* PROVIDED ENTRIES *
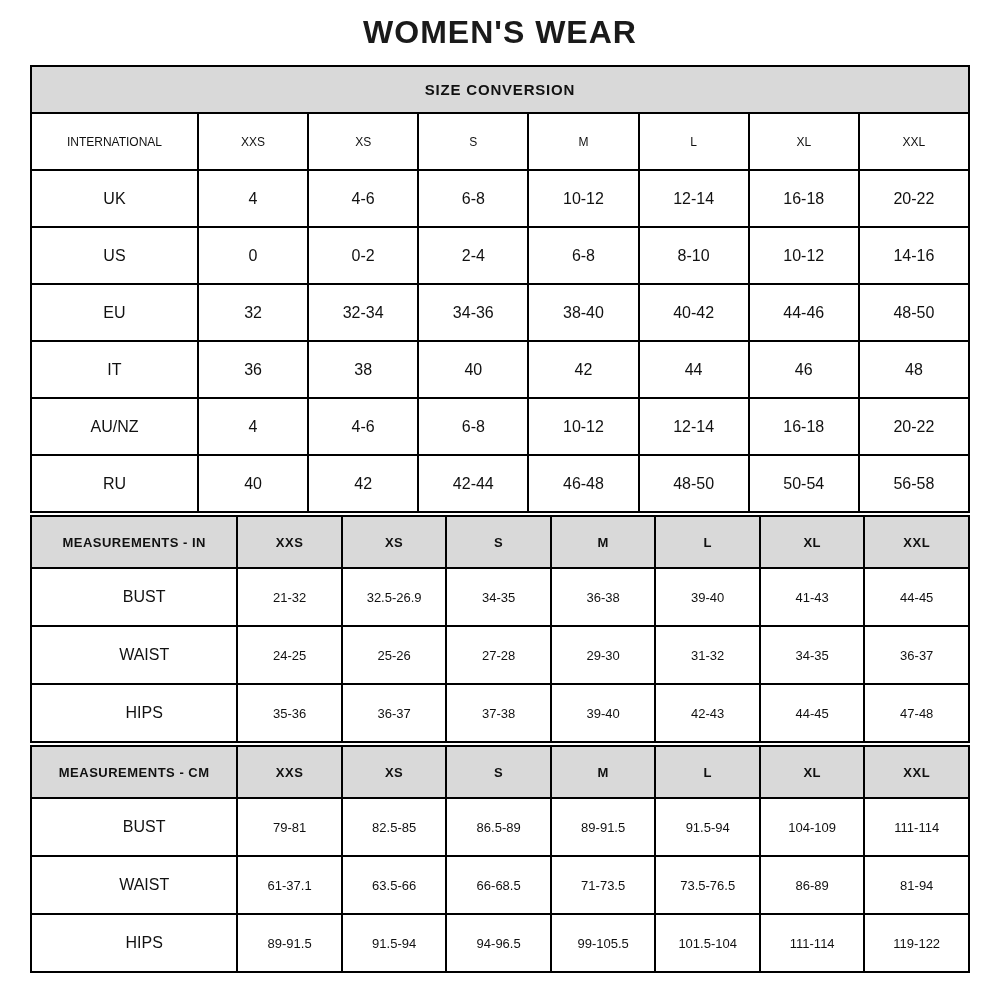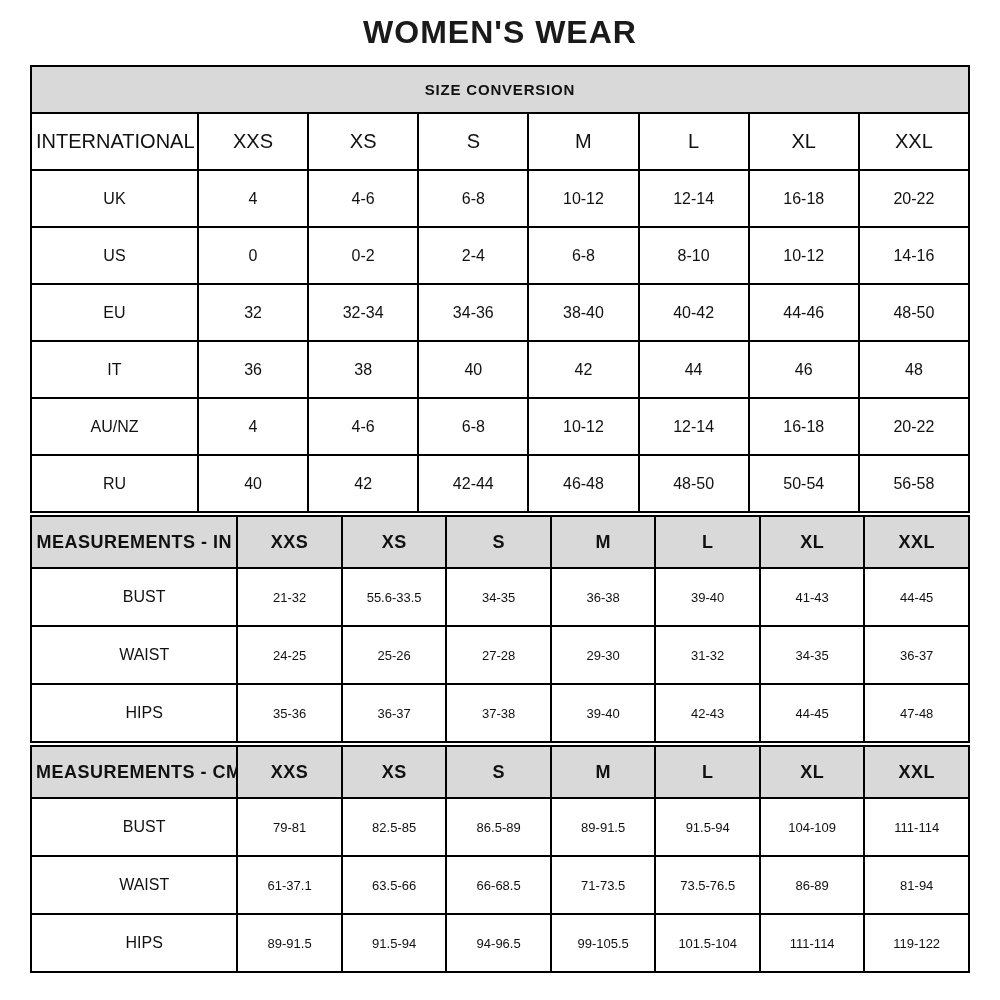--- a/index.html
+++ b/index.html
@@ -43,34 +43,34 @@
   .size-table .table-title {
     background: #d9d9d9;
     font-weight: bold;
     font-size: 15px;
     letter-spacing: 0.8px;
     height: 45px;
   }
   .size-table .header-row th {
     background: #ffffff;
     font-weight: normal;
-    font-size: 20px;
+    font-size: 12px;
     height: 55px;
   }
   .size-table td {
     font-weight: normal;
     font-size: 16px;
     height: 55px;
   }
   
   .measure-table .col-label { width: 22%; }
   .measure-table .header-row th {
     background: #d9d9d9;
     font-weight: bold;
-    font-size: 18px;
+    font-size: 13px;
     letter-spacing: 0.5px;
     height: 50px;
   }
   .measure-table td {
     font-size: 13px;
     height: 56px;
   }
   .measure-table td.first-col {
     font-size: 16px;
     padding-left: 24px;
@@ -179,21 +179,21 @@
           <th>XS</th>
           <th>S</th>
           <th>M</th>
           <th>L</th>
           <th>XL</th>
           <th>XXL</th>
         </tr>
         <tr>
           <td class="first-col">BUST</td>
           <td>21-32</td>
-          <td>55.6-33.5</td>
+          <td>32.5-26.9</td>
           <td>34-35</td>
           <td>36-38</td>
           <td>39-40</td>
           <td>41-43</td>
           <td>44-45</td>
         </tr>
         <tr>
           <td class="first-col">WAIST</td>
           <td>24-25</td>
           <td>25-26</td>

* EXERCISE *
For each line above that contains the word "spacing", give the line as it is written.

* SOLVED EXERCISE *
     letter-spacing: 0.8px;
     letter-spacing: 0.5px;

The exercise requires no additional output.